Unoffical empeg BBS

Quick Links: Empeg FAQ | RioCar.Org | Hijack | BigDisk Builder | jEmplode | emphatic
Repairs: Repairs

Topic Options
#100928 - 23/06/2002 16:11 Archiving Maildir mail?
drakino
carpal tunnel

Registered: 08/06/1999
Posts: 7868
So here I am, months after my friend shows me the wonders of Maildir and a decent IMAP server, and now some of the wonder is disappearing. Why? Well, I now have certain folders that take my web mail interface literially minutes to open. And searching for a certain message just from two weeks ago takes forever. So I need a way of archiving my mail. My old way was to simply zip up Eudora, reinstall it, and put my filters and settings back into place.

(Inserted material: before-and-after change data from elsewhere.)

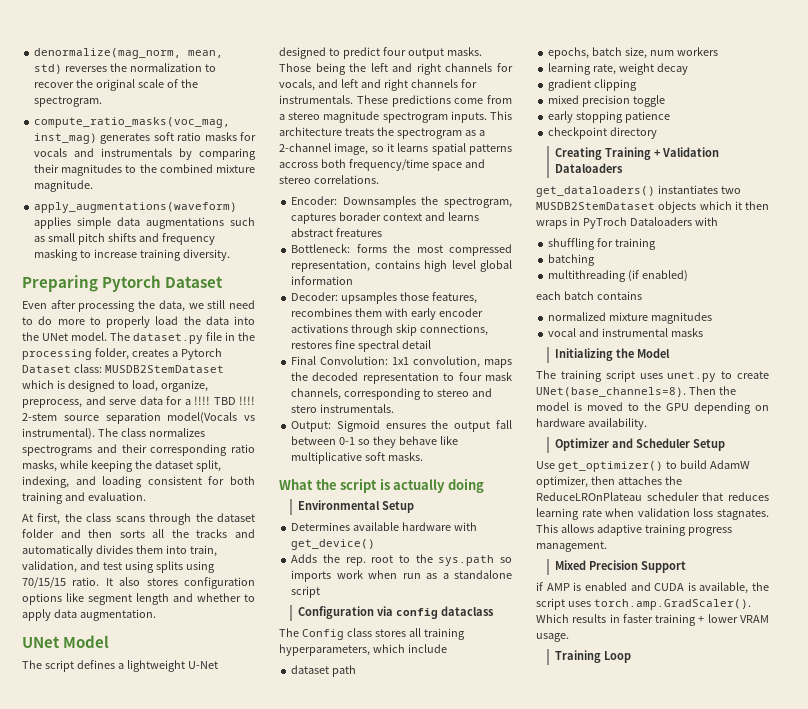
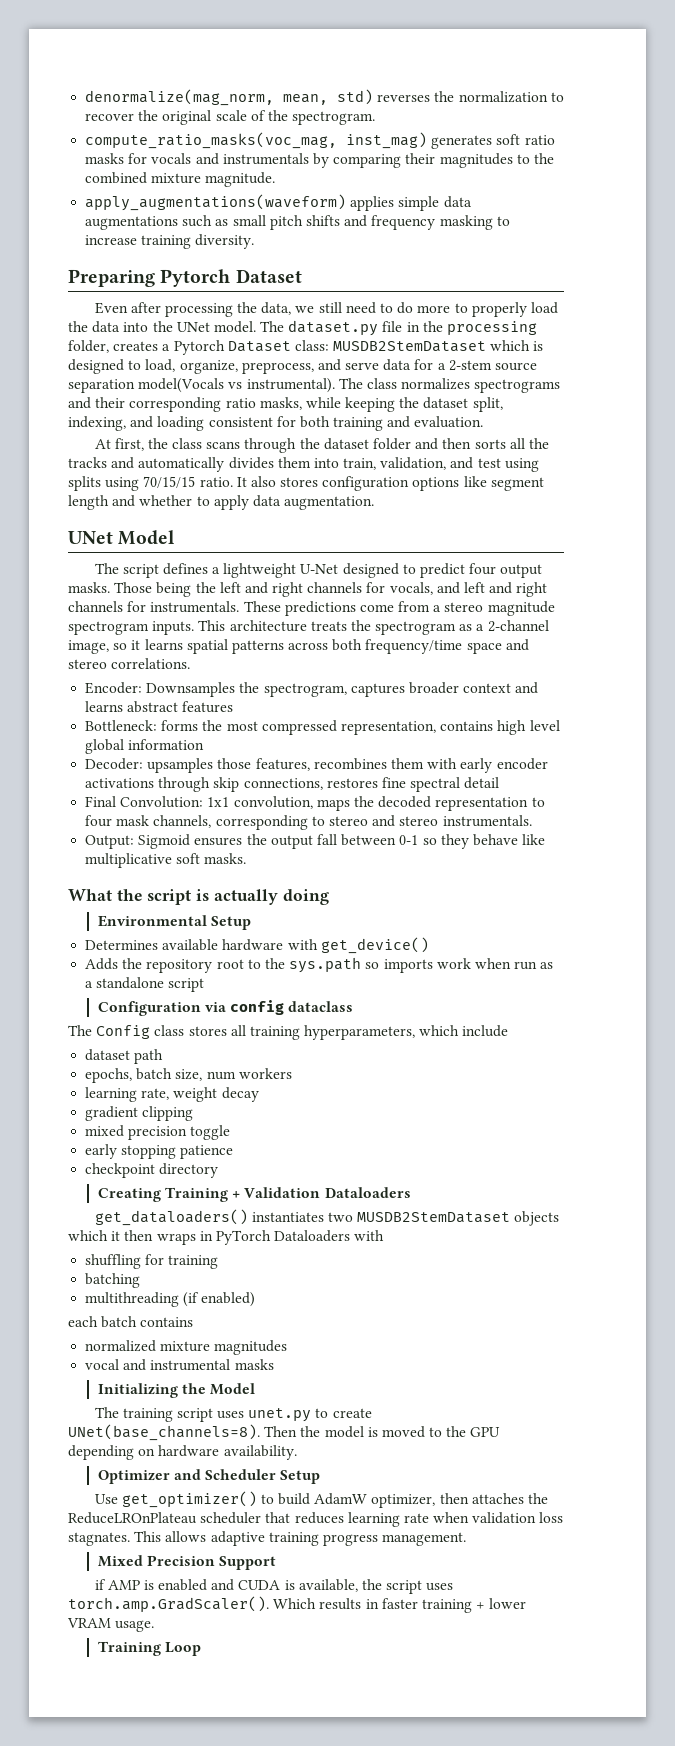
- The dataset.py file in the processing folder, creates a Pytorch Dataset class: MUSDB2StemDataset which is designed to load, organize, preprocess, and serve data for a !!!! TBD !!!! 2-stem source separation model(Vocals vs instrumental).
+ The dataset.py file in the processing folder, creates a Pytorch Dataset class: MUSDB2StemDataset which is designed to load, organize, preprocess, and serve data for a 2-stem source separation model(Vocals vs instrumental).
- This architecture treats the spectrogram as a 2-channel image, so it learns spatial patterns accross both frequency/time space and stereo correlations.
+ This architecture treats the spectrogram as a 2-channel image, so it learns spatial patterns across both frequency/time space and stereo correlations.
- Encoder: Downsamples the spectrogram, captures borader context and learns abstract freatures
+ Encoder: Downsamples the spectrogram, captures broader context and learns abstract features
- Final Convolution: 1x1 convolution, maps the decoded representation to four mask channels, corresponding to stereo and stero instrumentals.
+ Final Convolution: 1x1 convolution, maps the decoded representation to four mask channels, corresponding to stereo and stereo instrumentals.
- Adds the rep. root to the sys.path so imports work when run as a standalone script
+ Adds the repository root to the sys.path so imports work when run as a standalone script
- get_dataloaders() instantiates two MUSDB2StemDataset objects which it then wraps in PyTroch Dataloaders with
+ get_dataloaders() instantiates two MUSDB2StemDataset objects which it then wraps in PyTorch Dataloaders with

That worked well assuming I wanted to unzip and run a program any time I needed something out of the archive.

I'd prefer some way of just having a program run monthly that tosses all the mail into an archive folder with the month and year. I'd also like it to keep the existing folder structure at the time. I've seen some promising things, but nothing that quite does everything I need. The other solution would be a time consuming (for both me and the server) script to do it, but I assume someone else with maildir formatted mail has needed this as well.

And as a side mail question, anyone know how to get procmail to scan a folder of messages and filter it?

Top
#100929 - 23/06/2002 17:45 Re: Archiving Maildir mail? [Re: drakino]
wfaulk
carpal tunnel

Registered: 25/12/2000
Posts: 16706
Loc: Raleigh, NC US
Well, Pine does that for you.

You might also want to consider using an actually decent IMAP server.
_________________________
Bitt Faulk

Top
#100930 - 24/06/2002 08:24 Re: Archiving Maildir mail? [Re: wfaulk]
drakino
carpal tunnel

Registered: 08/06/1999
Posts: 7868
I guess I could manually run Pine every month, I was hoping for something a bit more automated though to avoid being tied to any particular format.

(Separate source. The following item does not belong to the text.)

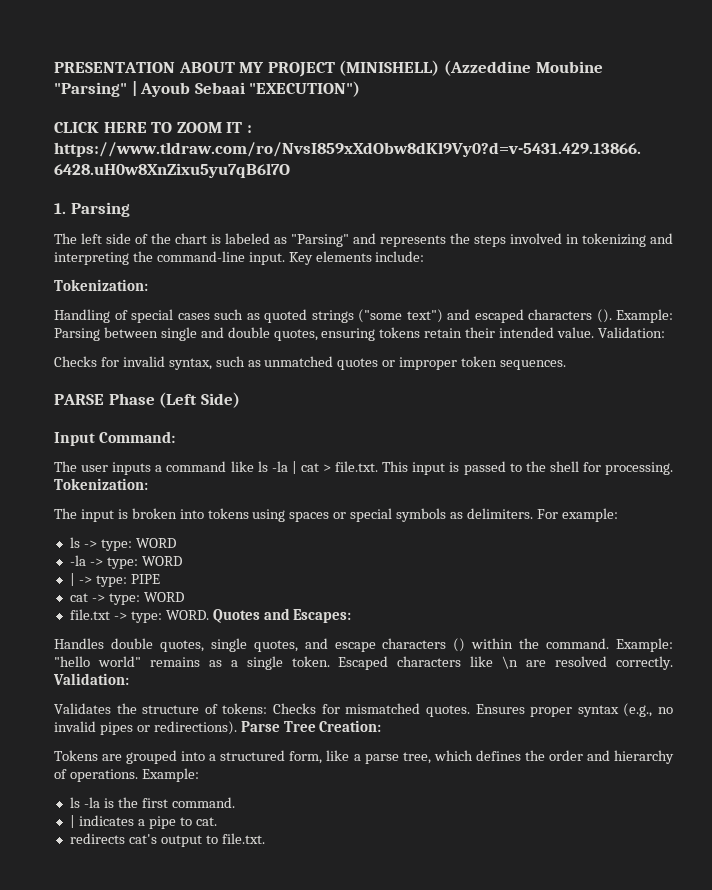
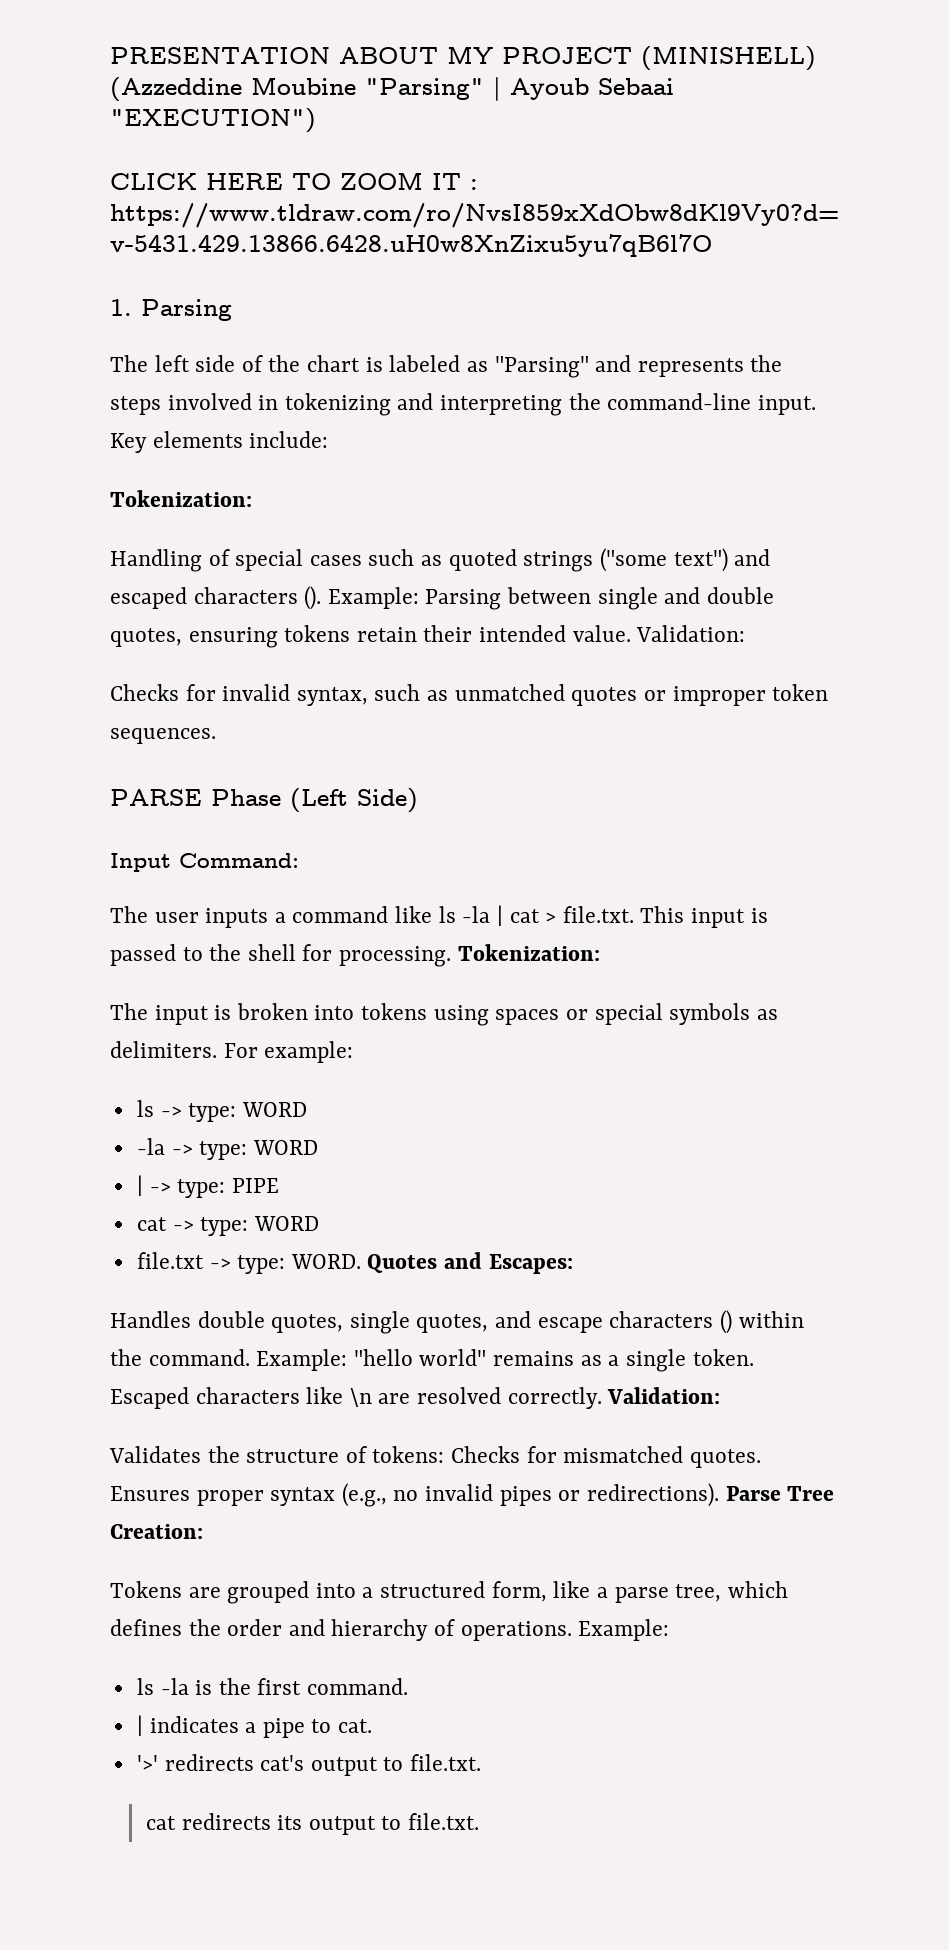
- redirects cat's output to file.txt.
+ '>' redirects cat's output to file.txt.
+ cat redirects its output to file.txt.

And personally, I prefer the Maildir format, and would rather not switch back to an mbox style IMAP server. That was even more painful.

Top
#100931 - 24/06/2002 15:24 Re: Archiving Maildir mail? [Re: drakino]
wfaulk
carpal tunnel

Registered: 25/12/2000
Posts: 16706
Loc: Raleigh, NC US
Cyrus stores its mail in a proprietary format (it's really just one file per message plus a database file to speed indexing). It's about a million times faster than any single-file message store I've seen. Of course, that prevents you from accessing the mail store directly, but I can't come up with a good reason you'd want to do that anyway.

Let me put it this way. I've got a Cyrus server running on a Pentium 166. I have a particular mailbox that has 45,000 messages in it. For a client that hasn't cached any information about that, it takes approximately (hang on, let's see 6 minutes to load (over a 100Mbps network). Of course, that's loading headers for all 45,000 messages, something I hope your webmail client isn't doing. Loading any number of messages takes the same amount of time, no matter what set it is. And on-server searching is fast, too. Searching for the word "test" in the subject took on the order of ten seconds (and returned about 300 results). And that's all on a Pentium 166 that's doing other stuff, too. And it's running on OpenBSD, which has a mmap bug which slows it down significantly compared to a Solaris or Linux machine.

Which, of course, doesn't help your archiving problem. You could write a little script of some nature that performed these IMAP commands:
. login username password

. SELECT INBOX
. SEARCH SINCE "1-Jun-2002"
<get message ids from output>
. CREATE June-Archive
. COPY <message ids> June-Archive
. STORE <message ids> FLAGS \Deleted
. EXPUNGE
That should be pretty easy using Expect. There are also IMAP modules for Perl (and probably also for Python, Tcl, Ruby, etc.) that should make that even easier. (My server responded to the above search in a fraction of a second on that 45,000 message mailbox, BTW.)
_________________________
Bitt Faulk

Top
#100932 - 24/06/2002 17:29 Re: Archiving Maildir mail? [Re: wfaulk]
drakino
carpal tunnel

Registered: 08/06/1999
Posts: 7868
Hmm, ok, Cyus seems to use something similar to the standard maildir format, just in a proprietary way. Can it store the mail in home directories still? My root directory is rather small due to everything going into users home directories.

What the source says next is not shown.